REQUIREMENT
All the data below goes into the copy word for word, but the pictures don't.

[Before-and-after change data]
--- START ---

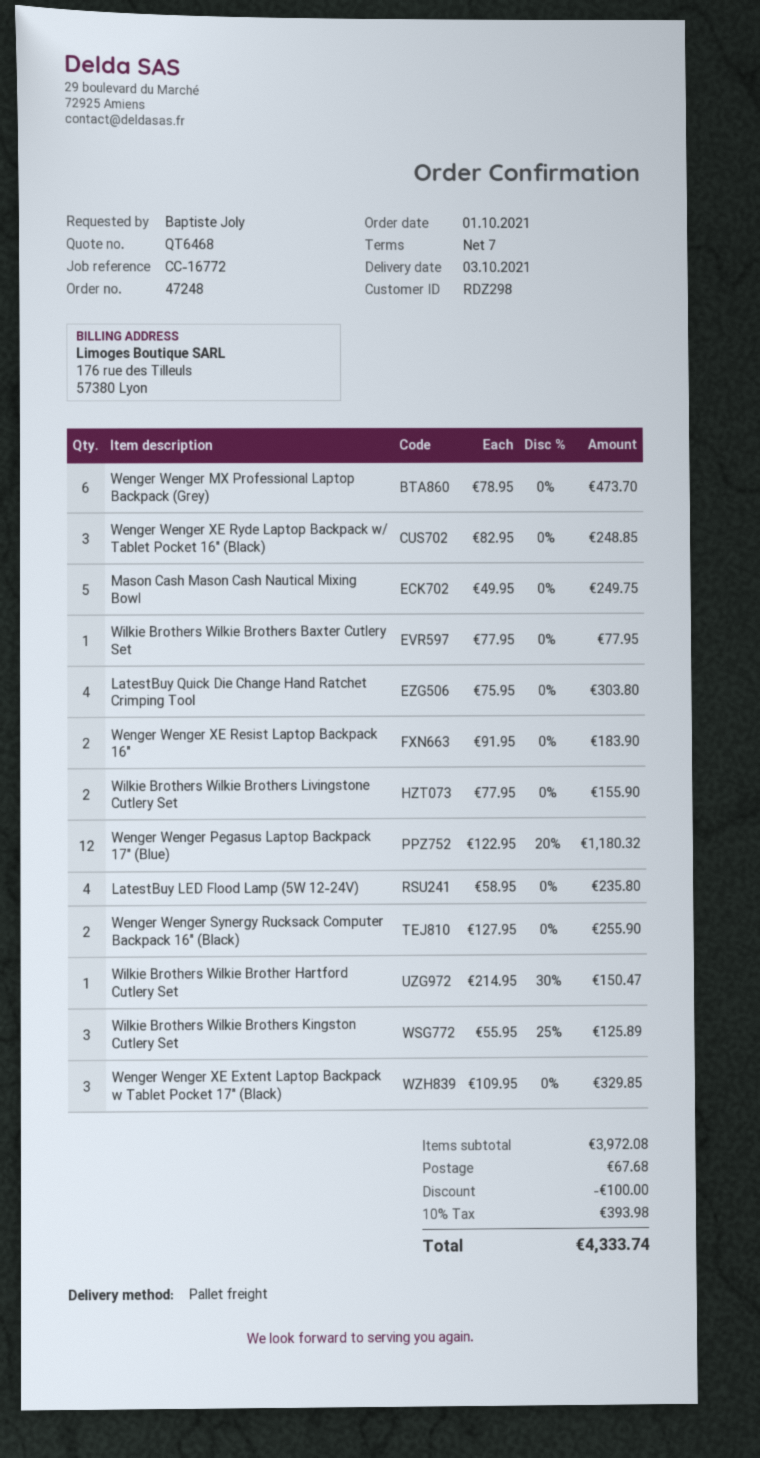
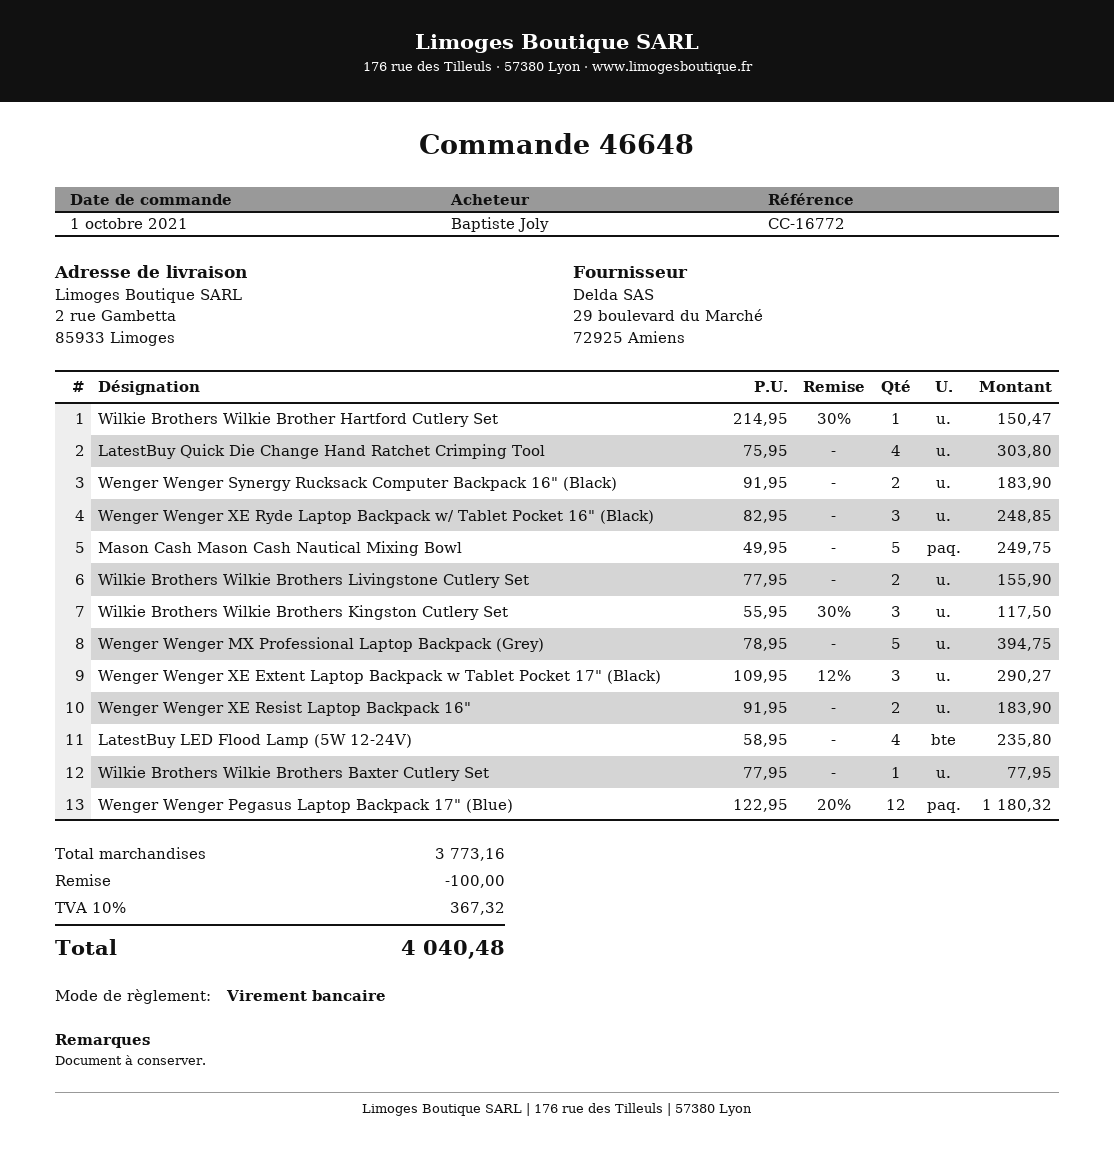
order number: 47248 -> 46648
Wenger Wenger MX Professional Laptop Backpack (Grey): 6 x 78.95 = 473.70 -> 5 x 78.95 = 394.75
Wenger Wenger Synergy Rucksack Computer Backpack 16" (Black): 2 x 127.95 = 255.90 -> 2 x 91.95 = 183.90
Wilkie Brothers Wilkie Brothers Kingston Cutlery Set: 3 x 55.95 - 25% = 125.89 -> 3 x 55.95 - 30% = 117.50
Wenger Wenger XE Extent Laptop Backpack w Tablet Pocket 17" (Black): 3 x 109.95 = 329.85 -> 3 x 109.95 - 12% = 290.27
subtotal: 3972.08 -> 3773.16
shipping: 67.68 -> none
tax: 10% = 393.98 -> 10% = 367.32
total: 4333.74 -> 4040.48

--- END ---

SOLVED EXERCISE
order number: 47248 -> 46648
Wenger Wenger MX Professional Laptop Backpack (Grey): 6 x 78.95 = 473.70 -> 5 x 78.95 = 394.75
Wenger Wenger Synergy Rucksack Computer Backpack 16" (Black): 2 x 127.95 = 255.90 -> 2 x 91.95 = 183.90
Wilkie Brothers Wilkie Brothers Kingston Cutlery Set: 3 x 55.95 - 25% = 125.89 -> 3 x 55.95 - 30% = 117.50
Wenger Wenger XE Extent Laptop Backpack w Tablet Pocket 17" (Black): 3 x 109.95 = 329.85 -> 3 x 109.95 - 12% = 290.27
subtotal: 3972.08 -> 3773.16
shipping: 67.68 -> none
tax: 10% = 393.98 -> 10% = 367.32
total: 4333.74 -> 4040.48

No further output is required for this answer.